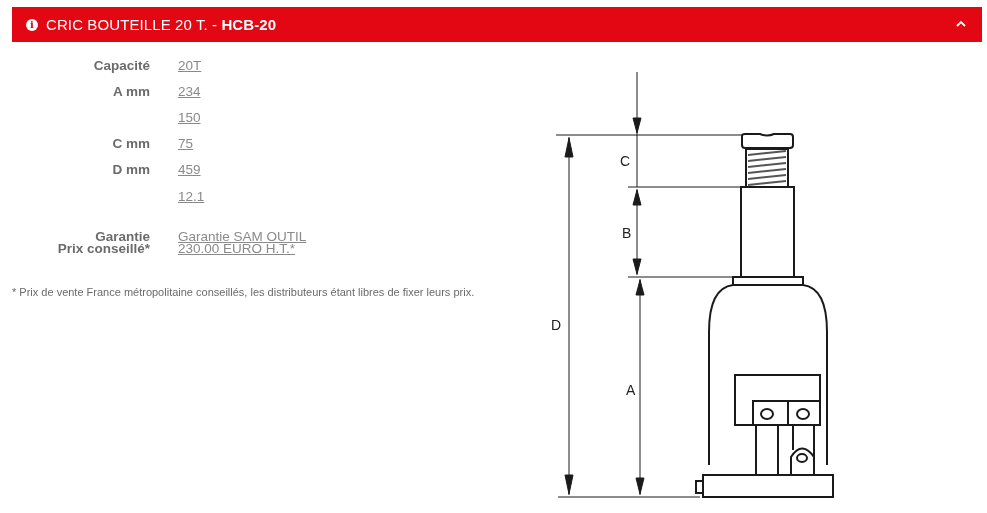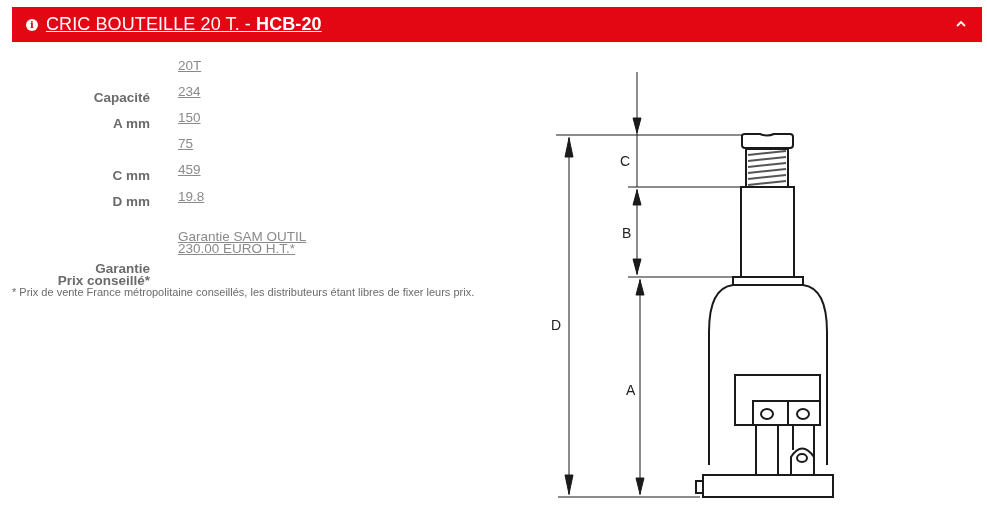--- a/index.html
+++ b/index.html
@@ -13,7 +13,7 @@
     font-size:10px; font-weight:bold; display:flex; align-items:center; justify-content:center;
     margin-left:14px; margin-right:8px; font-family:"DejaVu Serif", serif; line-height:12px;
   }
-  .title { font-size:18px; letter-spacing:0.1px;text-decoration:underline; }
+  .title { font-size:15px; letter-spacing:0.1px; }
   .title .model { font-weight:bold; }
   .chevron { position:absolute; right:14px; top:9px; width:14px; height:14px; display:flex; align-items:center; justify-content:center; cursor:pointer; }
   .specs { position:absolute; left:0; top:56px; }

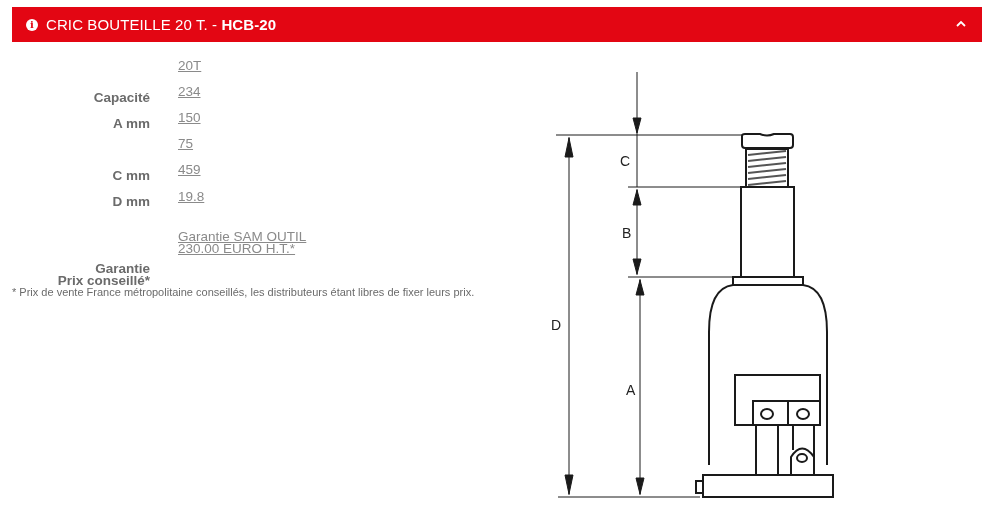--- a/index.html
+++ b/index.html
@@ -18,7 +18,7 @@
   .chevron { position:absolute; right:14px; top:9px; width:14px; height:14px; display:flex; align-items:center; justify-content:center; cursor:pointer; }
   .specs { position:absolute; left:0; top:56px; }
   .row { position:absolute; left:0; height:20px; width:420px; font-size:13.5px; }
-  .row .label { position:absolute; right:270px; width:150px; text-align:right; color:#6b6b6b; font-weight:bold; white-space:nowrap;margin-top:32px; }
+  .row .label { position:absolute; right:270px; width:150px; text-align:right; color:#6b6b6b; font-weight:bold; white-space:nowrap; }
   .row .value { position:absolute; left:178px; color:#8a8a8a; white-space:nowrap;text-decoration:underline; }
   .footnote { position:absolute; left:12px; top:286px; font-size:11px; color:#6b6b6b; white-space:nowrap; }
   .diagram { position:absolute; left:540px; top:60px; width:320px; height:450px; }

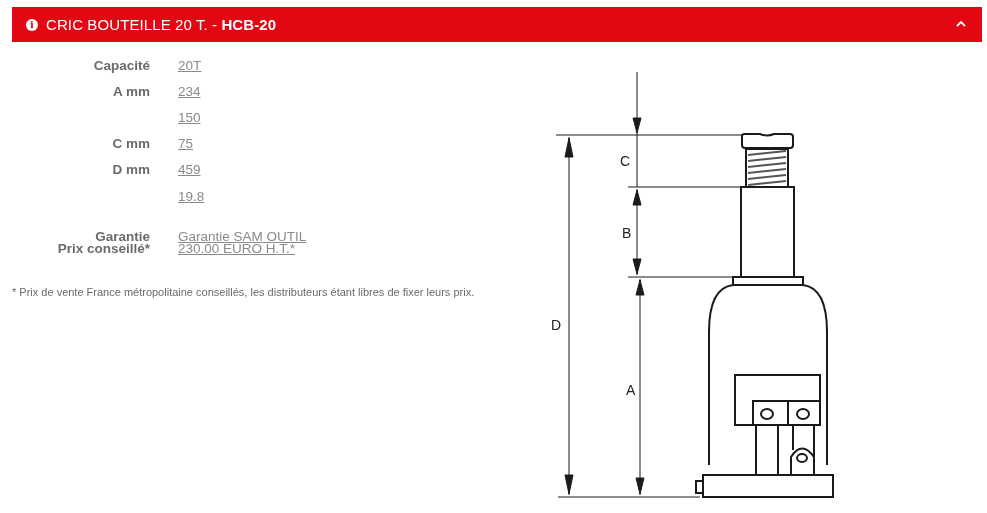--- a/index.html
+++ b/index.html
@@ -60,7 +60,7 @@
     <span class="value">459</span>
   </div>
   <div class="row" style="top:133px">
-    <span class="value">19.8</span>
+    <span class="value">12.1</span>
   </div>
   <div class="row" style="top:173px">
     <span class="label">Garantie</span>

■ TRY IT
Match on "title" and report each line of the data above that has it.

■ OUTPUT FOR THIS TASK
-  .title { font-size:18px; letter-spacing:0.1px;text-decoration:underline; }
+  .title { font-size:15px; letter-spacing:0.1px; }
   .title .model { font-weight:bold; }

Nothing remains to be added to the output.